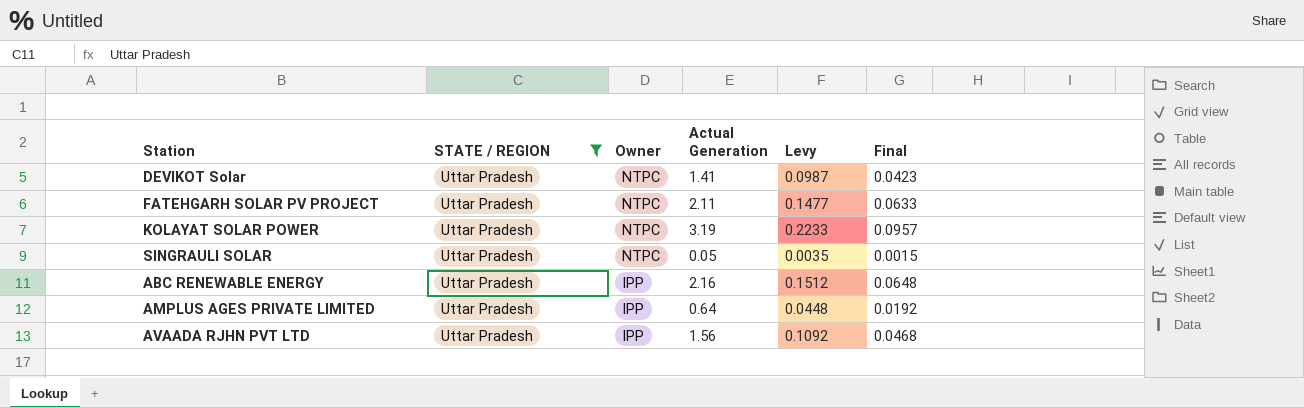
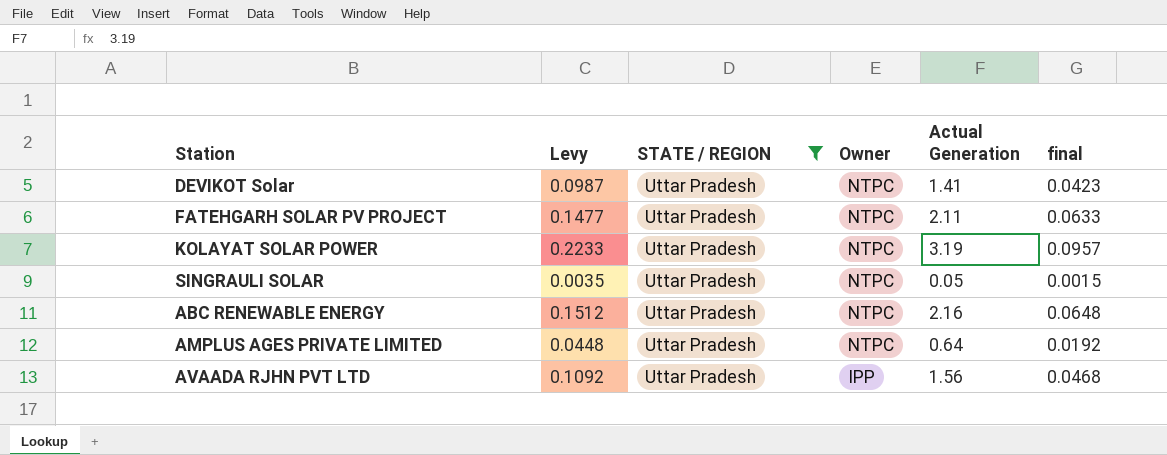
column Levy | position: 5 -> 2
column name: Final -> final
ABC RENEWABLE ENERGY | Owner: IPP -> NTPC
AMPLUS AGES PRIVATE LIMITED | Owner: IPP -> NTPC

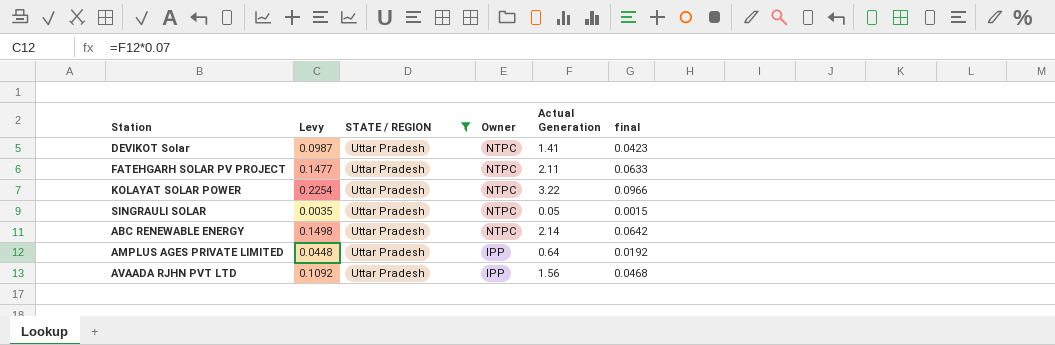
KOLAYAT SOLAR POWER | Levy: 0.2233 -> 0.2254
KOLAYAT SOLAR POWER | Actual Generation: 3.19 -> 3.22
KOLAYAT SOLAR POWER | final: 0.0957 -> 0.0966
ABC RENEWABLE ENERGY | Levy: 0.1512 -> 0.1498
ABC RENEWABLE ENERGY | Actual Generation: 2.16 -> 2.14
ABC RENEWABLE ENERGY | final: 0.0648 -> 0.0642
AMPLUS AGES PRIVATE LIMITED | Owner: NTPC -> IPP

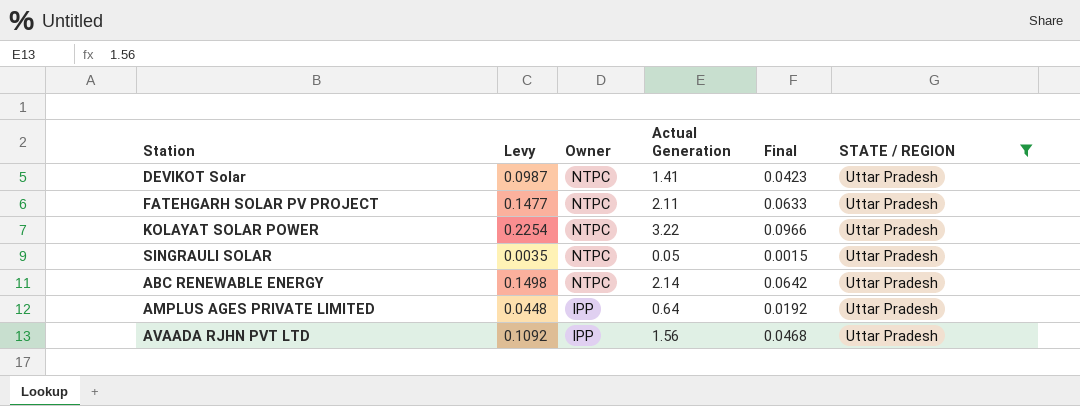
column name: final -> Final
column STATE / REGION | position: 3 -> 6

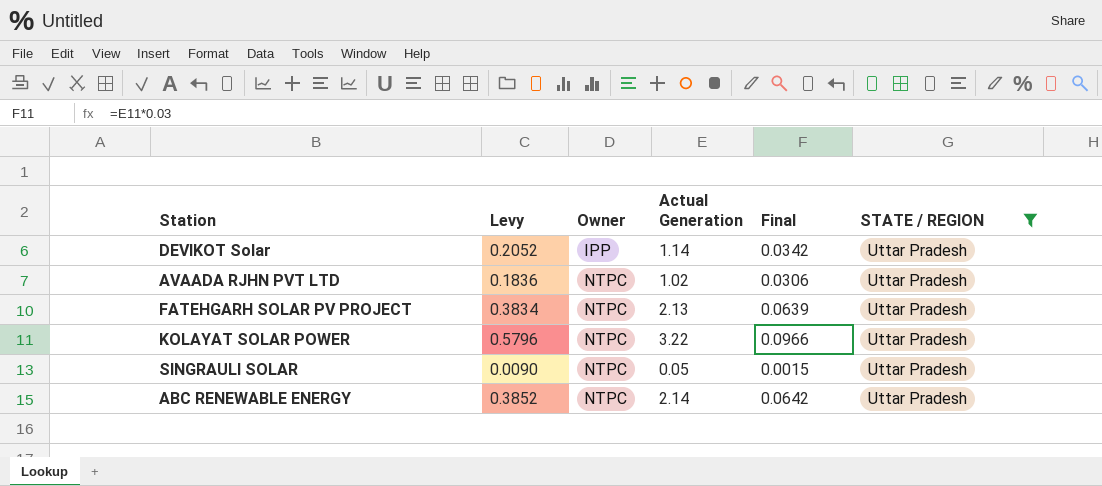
row order: Owner descending -> Owner ascending
column Levy | formula: [Actual Generation] * 0.07 -> [Actual Generation] * 0.18
row AMPLUS AGES PRIVATE LIMITED: 0.0448 | IPP | 0.64 | 0.0192 | Uttar Pradesh -> none
DEVIKOT Solar | Owner: NTPC -> IPP
DEVIKOT Solar | Actual Generation: 1.41 -> 1.14
DEVIKOT Solar | Final: 0.0423 -> 0.0342
AVAADA RJHN PVT LTD | Owner: IPP -> NTPC
AVAADA RJHN PVT LTD | Actual Generation: 1.56 -> 1.02
AVAADA RJHN PVT LTD | Final: 0.0468 -> 0.0306
FATEHGARH SOLAR PV PROJECT | Actual Generation: 2.11 -> 2.13
FATEHGARH SOLAR PV PROJECT | Final: 0.0633 -> 0.0639

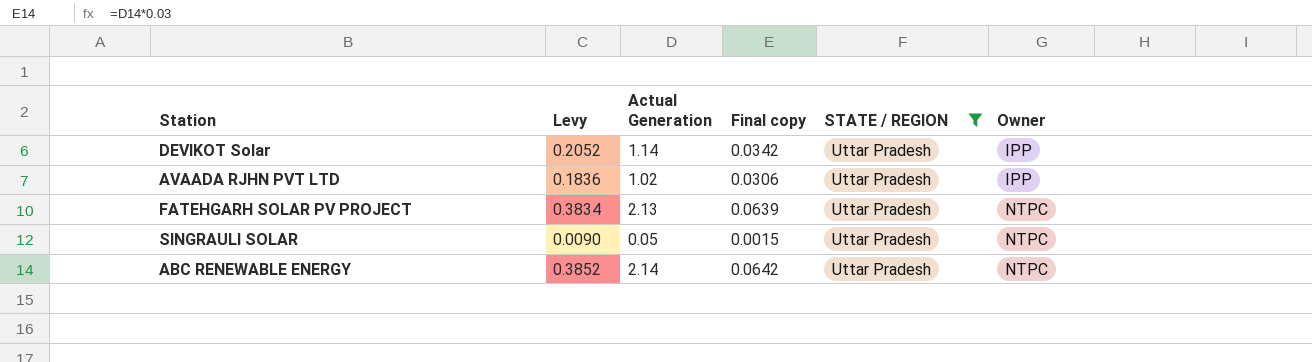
column name: Final -> Final copy
column Owner | position: 3 -> 6
row KOLAYAT SOLAR POWER: 0.5796 | NTPC | 3.22 | 0.0966 | Uttar Pradesh -> none
AVAADA RJHN PVT LTD | Owner: NTPC -> IPP

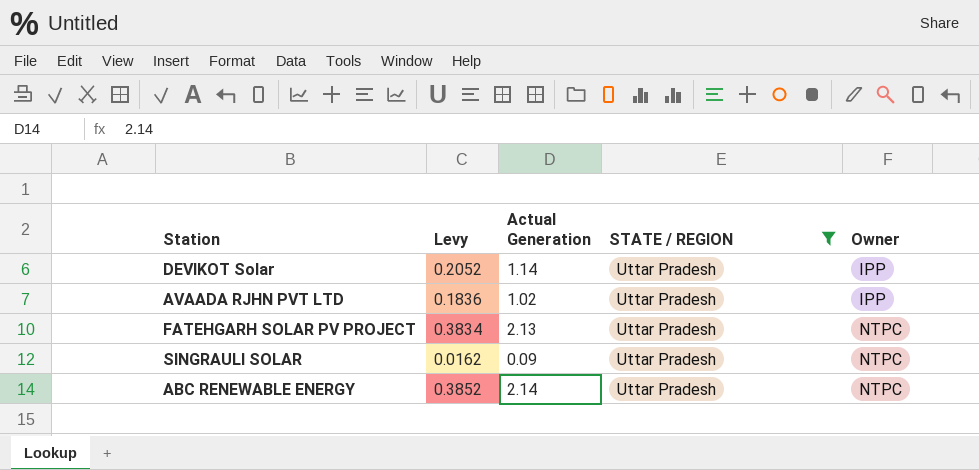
column Final copy | formula: [Actual Generation] * 0.03 -> none
SINGRAULI SOLAR | Levy: 0.0090 -> 0.0162
SINGRAULI SOLAR | Actual Generation: 0.05 -> 0.09

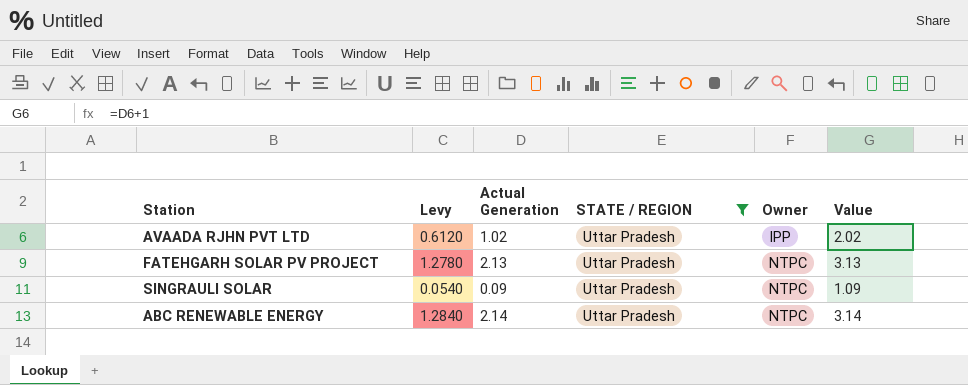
column Levy | formula: [Actual Generation] * 0.18 -> [Actual Generation] * 0.6
column Value | formula: none -> [Actual Generation] + 1
row DEVIKOT Solar: 0.2052 | 1.14 | Uttar Pradesh | IPP -> none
____________
= REQUIRED WORK =
Reproduce the listing above exactly, excluding all pictures.

= TASK RESPONSE =
column Levy | position: 5 -> 2
column name: Final -> final
ABC RENEWABLE ENERGY | Owner: IPP -> NTPC
AMPLUS AGES PRIVATE LIMITED | Owner: IPP -> NTPC

KOLAYAT SOLAR POWER | Levy: 0.2233 -> 0.2254
KOLAYAT SOLAR POWER | Actual Generation: 3.19 -> 3.22
KOLAYAT SOLAR POWER | final: 0.0957 -> 0.0966
ABC RENEWABLE ENERGY | Levy: 0.1512 -> 0.1498
ABC RENEWABLE ENERGY | Actual Generation: 2.16 -> 2.14
ABC RENEWABLE ENERGY | final: 0.0648 -> 0.0642
AMPLUS AGES PRIVATE LIMITED | Owner: NTPC -> IPP

column name: final -> Final
column STATE / REGION | position: 3 -> 6

row order: Owner descending -> Owner ascending
column Levy | formula: [Actual Generation] * 0.07 -> [Actual Generation] * 0.18
row AMPLUS AGES PRIVATE LIMITED: 0.0448 | IPP | 0.64 | 0.0192 | Uttar Pradesh -> none
DEVIKOT Solar | Owner: NTPC -> IPP
DEVIKOT Solar | Actual Generation: 1.41 -> 1.14
DEVIKOT Solar | Final: 0.0423 -> 0.0342
AVAADA RJHN PVT LTD | Owner: IPP -> NTPC
AVAADA RJHN PVT LTD | Actual Generation: 1.56 -> 1.02
AVAADA RJHN PVT LTD | Final: 0.0468 -> 0.0306
FATEHGARH SOLAR PV PROJECT | Actual Generation: 2.11 -> 2.13
FATEHGARH SOLAR PV PROJECT | Final: 0.0633 -> 0.0639

column name: Final -> Final copy
column Owner | position: 3 -> 6
row KOLAYAT SOLAR POWER: 0.5796 | NTPC | 3.22 | 0.0966 | Uttar Pradesh -> none
AVAADA RJHN PVT LTD | Owner: NTPC -> IPP

column Final copy | formula: [Actual Generation] * 0.03 -> none
SINGRAULI SOLAR | Levy: 0.0090 -> 0.0162
SINGRAULI SOLAR | Actual Generation: 0.05 -> 0.09

column Levy | formula: [Actual Generation] * 0.18 -> [Actual Generation] * 0.6
column Value | formula: none -> [Actual Generation] + 1
row DEVIKOT Solar: 0.2052 | 1.14 | Uttar Pradesh | IPP -> none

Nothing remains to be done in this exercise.